7. In addition to the initial term and the automatic renewal term hereof, the
parties hereto may choose to agree under a separate written agreement to other,
additional renewals hereof; however, such other, additional renewals hereof
shall not be automatic.
8. Upon satisfactory performance by Consultant of the duties of the Consultant
herein, as the satisfactory nature thereof may be solely judged from time to
time by Company, Company shall not engage or hire any third party to perform
such services as those described herein to be performed by Consultant without
Consultant's prior written consent. Further, the parties agree that Consultant
shall be the exclusive consultant to the Company during the term of this
Agreement with respect to the duties herein defined.
COMPENSATION:
9. As total and complete compensation for the services provided and to be
provided and expenses incurred and to be incurred by Consultant hereunder, the
Company will issue Common Stock Purchase Warrants for a total of Five Million
(5,000,000) shares of the Company's common stock ("Warrants"); however,
Consultant shall have earned, and shall be entitled to delivery of these
Warrants only upon satisfactory performance of Consultant, the satisfactory
nature of which performance shall be solely determined at the discretion of the
Company, and only in increments as described herein below.
10. The Warrants may be exercised at any time or times for a period of six (6)
months following the issue of the Warrants to the Consultants, which shall be
done in increments as provided for herein.

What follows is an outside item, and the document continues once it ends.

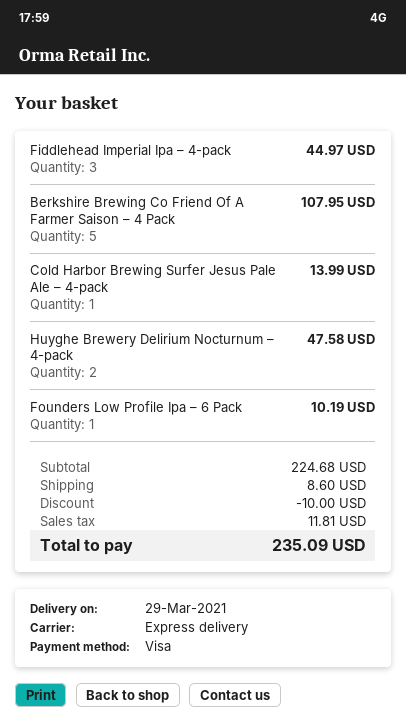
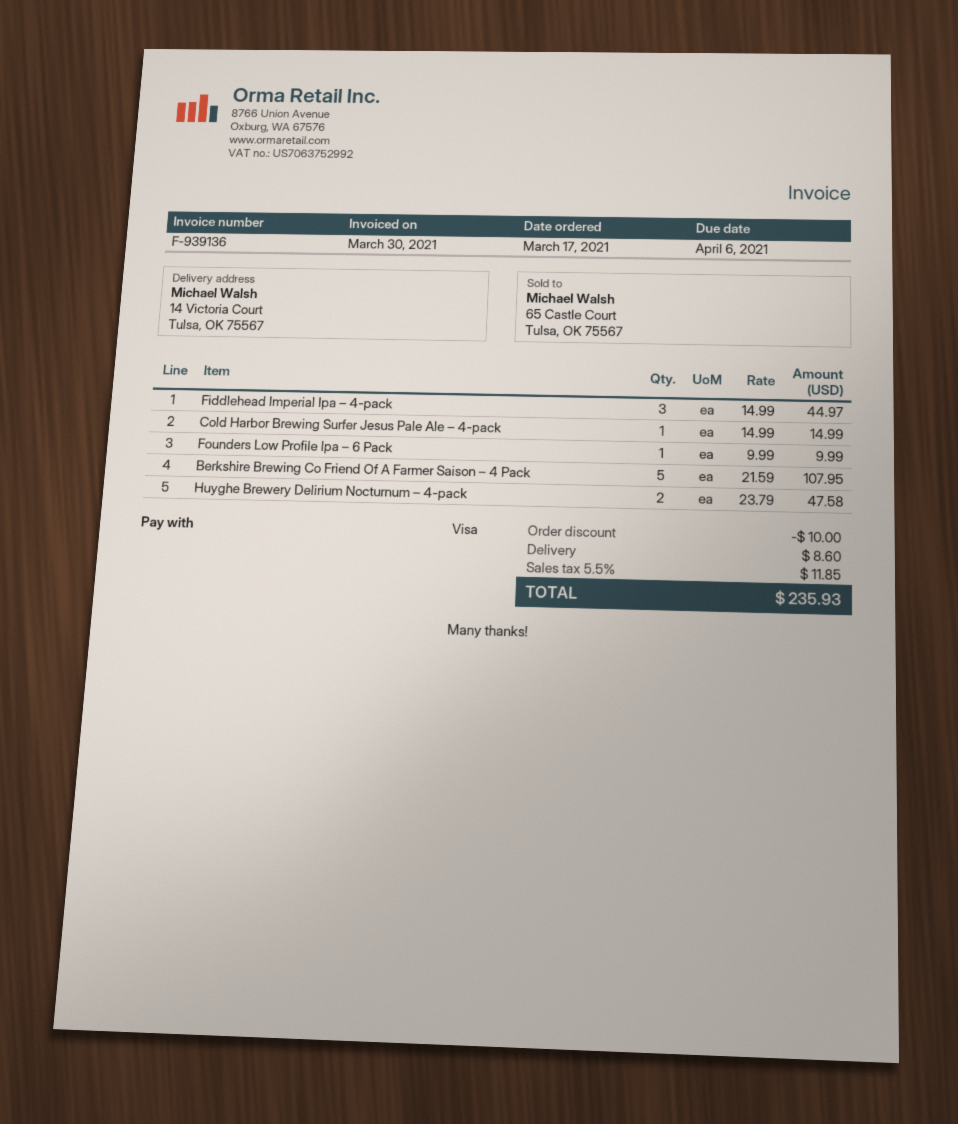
Cold Harbor Brewing Surfer Jesus Pale Ale – 4-pack: 1 for 13.99 -> 1 for 14.99
Founders Low Profile Ipa – 6 Pack: 1 for 10.19 -> 1 for 9.99
tax: 11.81 -> 11.85
total: 235.09 -> 235.93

Notwithstanding the term of the
Warrants, the time to exercise any Warrants which shall have been issued
pursuant to this Agreement to Consultant which are unexercised, in part or in
whole, at the time of termination of this Agreement shall expire, without
further action by the Company, five (5) days following such termination period.
11. All shares of common stock of the Company underlying the Warrants shall be
registered by the parties under the procedures and means as guided and advised
by Consultant for free-
- --------------------------------------------------------------------------------
CONSULTING AGREEMENT, EFFECTIVE ON 12TH AUGUST 1996
Between La Costa Financial Corporation & World Wide Stone Corporation
(Page 12 of 10 Pages) Initials: Company / i / / i / Consultant / i / / i /
---- ---- ---- ----
<PAGE>
trading under the Securities Act of 1933, as amended, as soon as is reasonably
possible following the mutual execution of this Agreement ("Registration").
12. Upon satisfactory performance of the Consultant, the Warrants shall be
delivered to Consultant in five (5) increments of One Million (1,000,000) shares
each ("Increment"); however, the Warrants and the shares represented thereby
shall not be considered to have been earned by Consultant, except as provided
hereinafter. Increments shall be delivered by Company to Consultant as payment
in advance for services and advice of Consultant based upon the satisfactory
performance thereof with respect to the prior Increment delivered; except that
the first such Increment shall be deemed delivered as payment in advance of any
performance whatsoever of services to be provided to Company by Consultant under
the terms and conditions of this Agreement. Therefore, with respect to the first
Increment, Company shall deliver the same to Consultant in the Company's
reliance only upon the basis of the represented professional standards of
Consultant and, especially, its president and vice president, and the good will
that exists between the parties hereto, said good will developed over several
months of discussions, meetings and representations of the Consultant. In
addition to the right of the Company to withhold delivery of any and all
subsequent Increments, Company shall have the right of claim against Consultant
should satisfactory performance of the Consultant not materialize in respect to
that first such Increment. As used in this paragraph in the immediately
preceding sentence with respect to the Company's "right of claim", "satisfactory
performance" shall mean performance reasonably expected and required to be
performed by the Consultant under this Agreement, as may be defined and
determined by the arbitrator in any arbitration in which any such claim may be
made.
13. The first Increment shall be delivered by Company to Consultant as soon as
practicable following mutual execution of this Agreement. The subsequent four
(4) Increments shall be delivered one (1) at a time by Company to Consultant
upon the satisfactory performance of services provided by Consultant with
respect to the prior increment delivered until all Warrants shall have been
delivered, provided that the Company shall not be obligated to deliver any
further Warrants after the termination of this Agreement.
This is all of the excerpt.